In itertree we have the possibility to define filter functionalities for all the iterators delivered by the iter_children(), iter_all() or find() and find_all() methods. These methods contain a item_filter parameter where the user can give a filter method or class. Those objects can be cascaded to create complex filters (and/or logic supported).

The filter method is fed by the item and must deliver a True/False after the analysis of the item is done.

The itertree package contains predefined filters in the itree_filter.py file and they can be reached via Filter.iTFilter**** in the code.

Because we are using iterators the filtering is very effective. The filters can be combined and so the user can create queries like in a database to catch all information out of the tree and selected the matching items.

The resulting iterator is delivered very quick totally independent from the tree size. After all filtering is combined the iterator can be consumed and in maximum we will iterate only one time over the whole tree.

File storage and serializing

At the moment we serialize to JSON and the speed (with orjson module) is comparable with pickle. But we see that there is still room for improvements and we might get quicker results in the future. Also we might consider other output formats like MessagePack or xml.

Anyway we allow already the packing and hashing of the data before we store it onto a file. Packing helps to keep the files small but the cost of calculation time must be considered and sometimes it’s better to use the unpacked files and combine same into an archive afterwards (independent from itertree). Therefore all these options (packing, hashing) are optional and can switch off if required.

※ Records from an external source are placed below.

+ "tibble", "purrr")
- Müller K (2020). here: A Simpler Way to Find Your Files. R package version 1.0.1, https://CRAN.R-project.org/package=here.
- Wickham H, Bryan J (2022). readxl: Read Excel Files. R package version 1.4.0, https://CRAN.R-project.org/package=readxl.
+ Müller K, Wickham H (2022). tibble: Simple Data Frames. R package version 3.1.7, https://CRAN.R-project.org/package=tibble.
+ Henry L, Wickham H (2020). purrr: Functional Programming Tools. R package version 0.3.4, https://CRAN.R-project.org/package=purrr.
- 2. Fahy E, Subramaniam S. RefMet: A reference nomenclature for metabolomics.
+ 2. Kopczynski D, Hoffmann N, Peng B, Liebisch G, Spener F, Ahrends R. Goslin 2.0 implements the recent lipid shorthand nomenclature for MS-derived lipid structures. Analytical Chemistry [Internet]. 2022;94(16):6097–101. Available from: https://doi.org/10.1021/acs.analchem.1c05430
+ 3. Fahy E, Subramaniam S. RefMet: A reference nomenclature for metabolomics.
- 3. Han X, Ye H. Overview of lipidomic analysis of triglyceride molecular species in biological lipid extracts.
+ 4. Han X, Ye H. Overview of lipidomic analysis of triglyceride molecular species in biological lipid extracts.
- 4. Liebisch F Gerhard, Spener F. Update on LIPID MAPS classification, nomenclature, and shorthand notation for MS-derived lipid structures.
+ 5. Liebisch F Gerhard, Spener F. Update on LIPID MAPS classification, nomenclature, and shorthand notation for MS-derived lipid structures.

Data Structure and Data Models

The data structure of a iTree is not ordered (do not confuse data with the tree structure). It behaves like a normal dict (We do not see why we should create a second ordered structure here). If the user really needs this he can add any type of object into the data structure (e.g. also OrderedDict`s). And for newer Python versions the `dict is ordered anyway. But to be honest in this case it might be better to create a deeper iTree containing all the items of the OrderedDict in an iTree branch instead.

To create a better usability the data structure can be fed directly with only one data object. Alternatively the user can store also multiple objects by giving key,value pairs. Internally the iTData object is an overloaded dictionary.

The itertree package contains a concept for data models for the attributes stored in the data structure of the iTree. By this the user can determine what kind of data can be stored in a specific attribute. The iTDataModel is just a basic structure which can be used to create more advanced models. You might have a look in the examples/itree_data_models.py file to get a better idea.

In general the data model allows to define the target data type but furthermore also the dimension, the range, etc. Also the formatting of the data when casted into a string can be defined. E.g. we can define the following data models:

  • We can define an integer in the range 0-255 in a 1 dimensional array (list) of maximum length 8. Additionally we like to have a hex representation when converted into a string.

  • We define a float value in the range in between -250 and 250 and we like to have a string representation of maximum 3 digits and added by a unit string “V” (“%.3f V”).

If a data model is stored in the data structure we can put only values into the related attribute that are matching to the model. In case of no matching values the set command will raise an iDataValueError exception.

Note

If define your own data_models and or iData classes ensure that you create a matching interface! E.g. the check() and _validator() methods must deliver the value as return (needed for recursive operations).